Database Index: An Introduction for Beginners

"Database Index" refers to a special kind of data structure that speeds up retrieving records from a database table. Database indices make sure that you can locate and access the data in a database table efficiently without having to search every row each time a database query is processed.

A database index can be likened to a book’s index. Indices in databases point you to the record you're looking for in the database, just like a book’s index page points you to your desired topic or chapter.

However, while database indices are essential for quick and efficient data lookup and access, they take up additional writes and memory space.

What Is an Index?

Database indexes are special lookup tables consisting of two columns. The first column is the search key, and the second one is the data pointer. The keys are the values you want to search and retrieve from your database table, and the pointer or reference stores the disk block address in the database for that specific search key. The key fields are sorted so that it accelerates the data retrieval operation for all your queries.

Why Use Database Indexing?

I'm going to show you database indices in a simplified way here. Let’s assume you have a database table of the eight employees working in a company, and you want to search the information for the last entry of the table. Now, to find the previous entry, you need to search each row of the database.

However, suppose you've alphabetically sorted the table based on the first name of the employees. So, here indexing keys are based on the “name column.” In that case, if you search the last entry, “Zack,” you can jump to the middle of the table and decide whether our entry comes before or after the column.

As you know, it'll come after the middle row, and you can again divide the rows after the middle row in half and make a similar comparison. This way, you don't need to traverse each row to find the last entry.

If the company had 1,000,000 employees and the last entry was “Zack,” you would have to search 50,000 rows to find his name. Whereas, with alphabetical indexing, you can do it in a few steps. You can now imagine how much faster data lookup and access can become with database indexing.

Different File Organization Methods for Database Indexes

Indexing depends heavily on the file organization mechanism used. Usually, there are two types of file organization methods used in database indexing to store data. They are discussed below:

1. Ordered Index File: This is the traditional method of storing index data. In this method, the key values are sorted in a particular order. Data in an ordered index file can be stored in two ways.

Sparse Index: In this type of indexing, an index entry is created for each record.
Dense Index: In dense indexing, an index entry is created for some records. To find a record in this method, you first have to find the most significant search key value from index entries that are less than or equal to the search key value you're looking for.

2. Hash File organization: In this file organization method, a hash function determines the location or disk block where a record is stored.

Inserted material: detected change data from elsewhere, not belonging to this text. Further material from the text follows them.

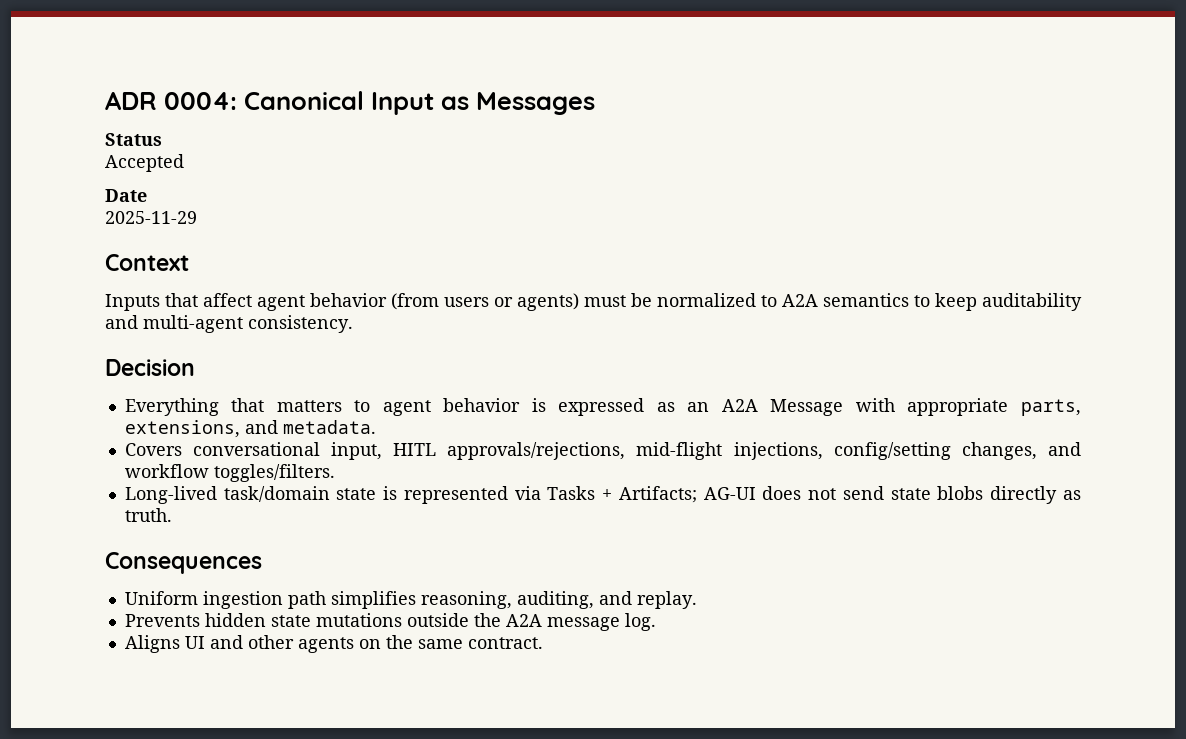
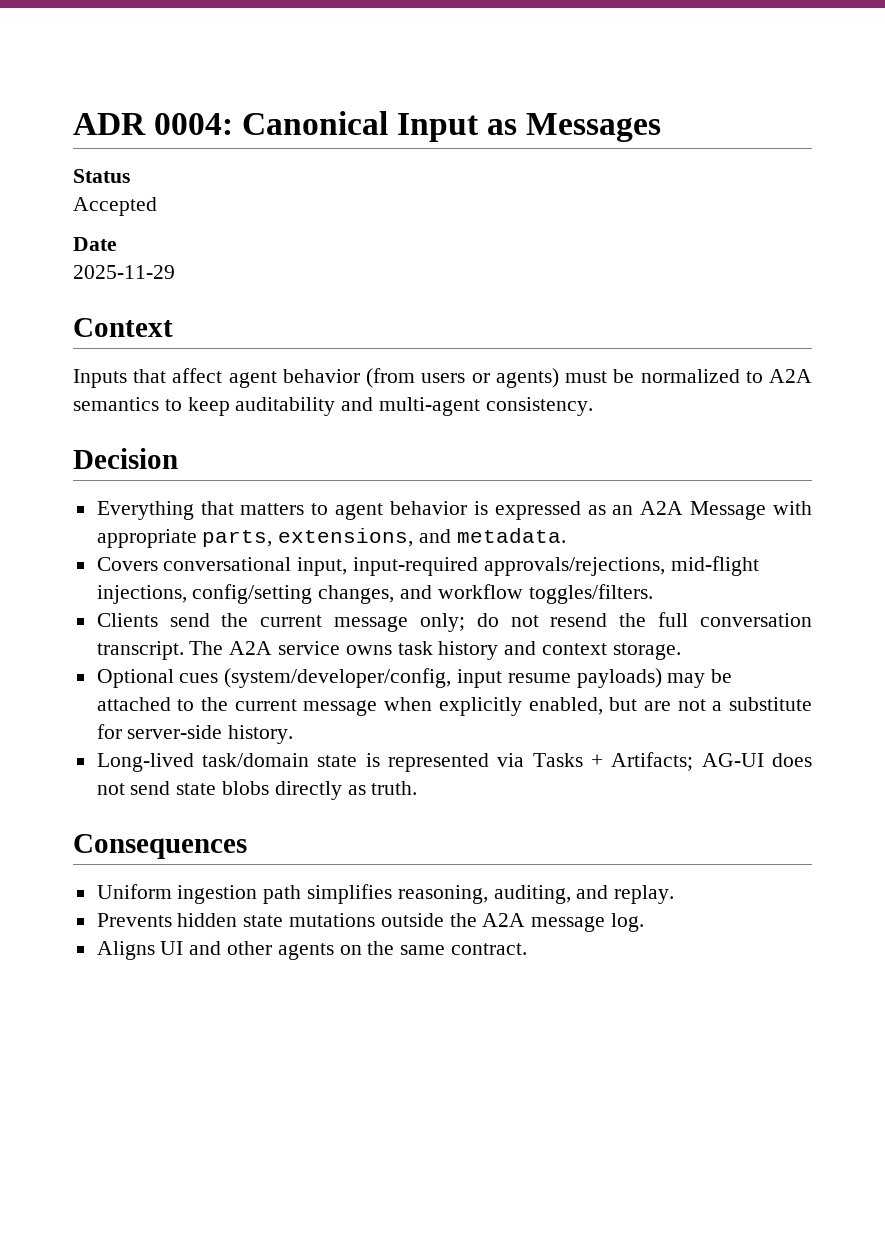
- Covers conversational input, HITL approvals/rejections, mid-flight injections, config/setting changes, and workflow toggles/filters.
+ Covers conversational input, input-required approvals/rejections, mid-flight injections, config/setting changes, and workflow toggles/filters.
+ Clients send the current message only; do not resend the full conversation transcript. The A2A service owns task history and context storage.
+ Optional cues (system/developer/config, input resume payloads) may be attached to the current message when explicitly enabled, but are not a substitute for server-side history.

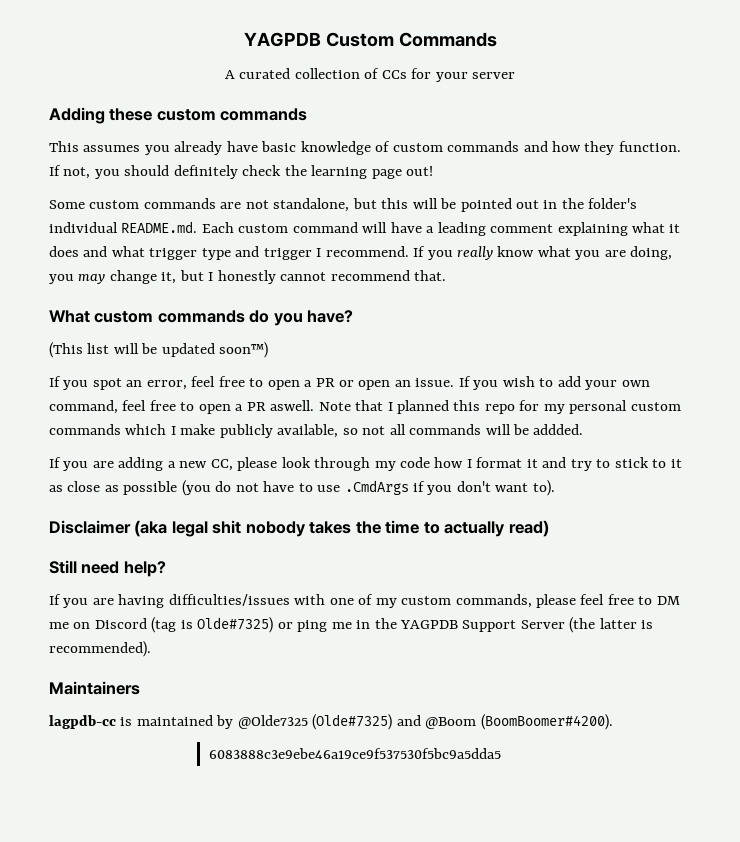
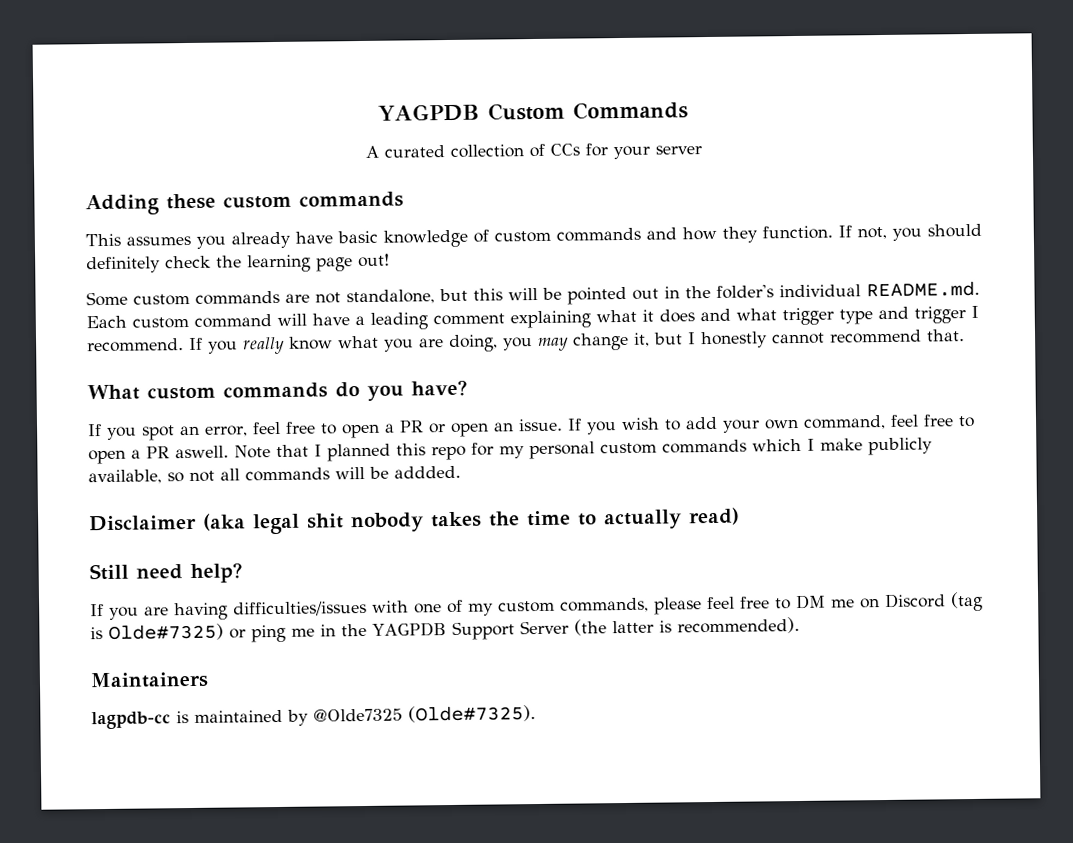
- (This list will be updated soon™)
- If you are adding a new CC, please look through my code how I format it and try to stick to it as close as possible (you do not have to use .CmdArgs if you don't want to).
- lagpdb-cc is maintained by @Olde7325 (Olde#7325) and @Boom (BoomBoomer#4200).
- 6083888c3e9ebe46a19ce9f537530f5bc9a5dda5
+ lagpdb-cc is maintained by @Olde7325 (Olde#7325).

Types of Database Indexing

There are generally three methods of Database Indexing. They are:

Clustered Indexing
Non-clustered Indexing
Multi-Level Indexing

1. Clustered Indexing

In clustered indexing, one single file can store more than two data records. The system keeps the actual data in clustered indexing rather than the pointers. Searching is cost-efficient with clustered indexing as it stores all the related data in the same place.

A clustering index uses ordered data files to define itself. Also, joining multiple database tables is very common with this type of indexing.

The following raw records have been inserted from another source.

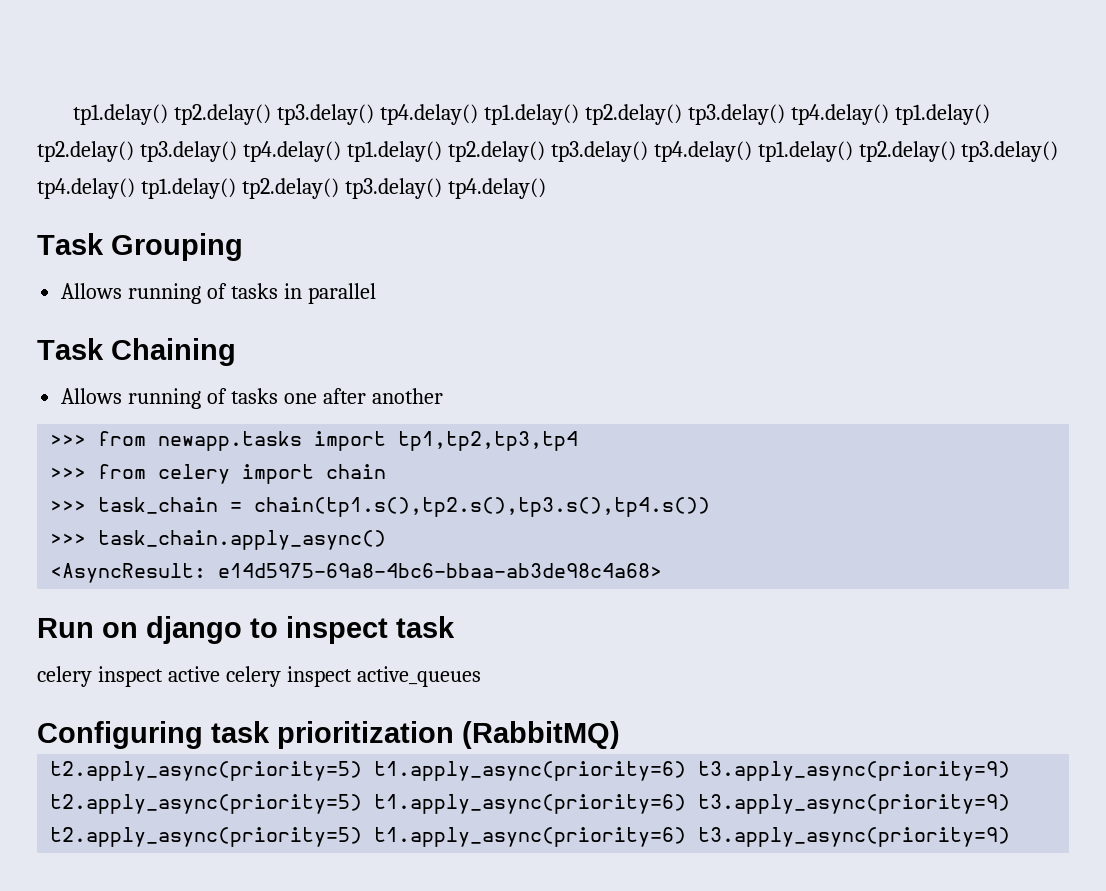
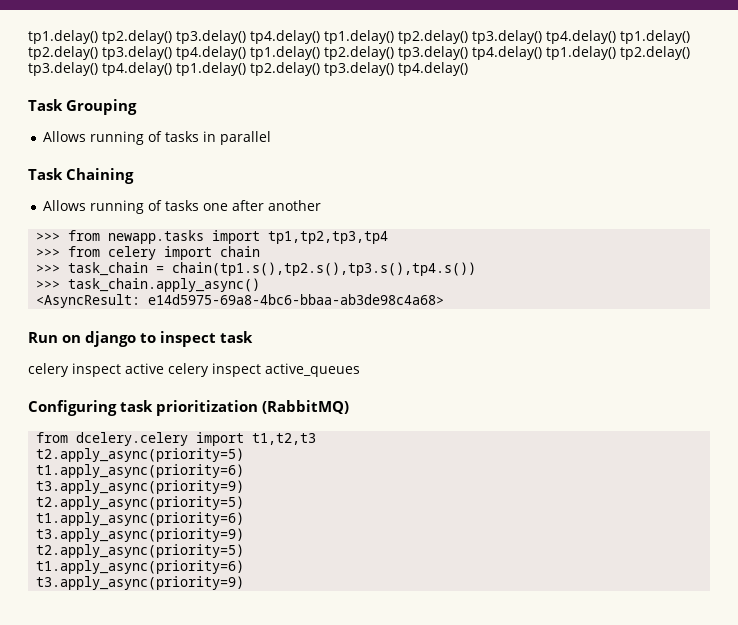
- t2.apply_async(priority=5) t1.apply_async(priority=6) t3.apply_async(priority=9) t2.apply_async(priority=5) t1.apply_async(priority=6) t3.apply_async(priority=9) t2.apply_async(priority=5) t1.apply_async(priority=6) t3.apply_async(priority=9)
+ from dcelery.celery import t1,t2,t3
+ t2.apply_async(priority=5)
+ t1.apply_async(priority=6)
+ t3.apply_async(priority=9)
+ t2.apply_async(priority=5)
+ t1.apply_async(priority=6)
+ t3.apply_async(priority=9)
+ t2.apply_async(priority=5)
+ t1.apply_async(priority=6)
+ t3.apply_async(priority=9)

It's also possible to create an index based on non-primary columns that are not unique for each key. On such occasions, it combines multiple columns to form the unique key values for clustered indexes.

So, in short, clustering indices are where similar data types are grouped and indices are created for them.

Example: Suppose there’s a company that has over 1,000 employees in 10 different departments. In this case, the company should create clustering indexing in their DBMS to index the employees who work in the same department.

Each cluster with employees working in the same department will be defined as a single cluster, and data pointers in indices will refer to the cluster as a whole entity.

2. Non-clustered Indexing

Non-clustered indexing refers to a type of indexing where the order of the index rows is not the same as how the original data is physically stored. Instead, a non-clustered index points to the data storage in the database.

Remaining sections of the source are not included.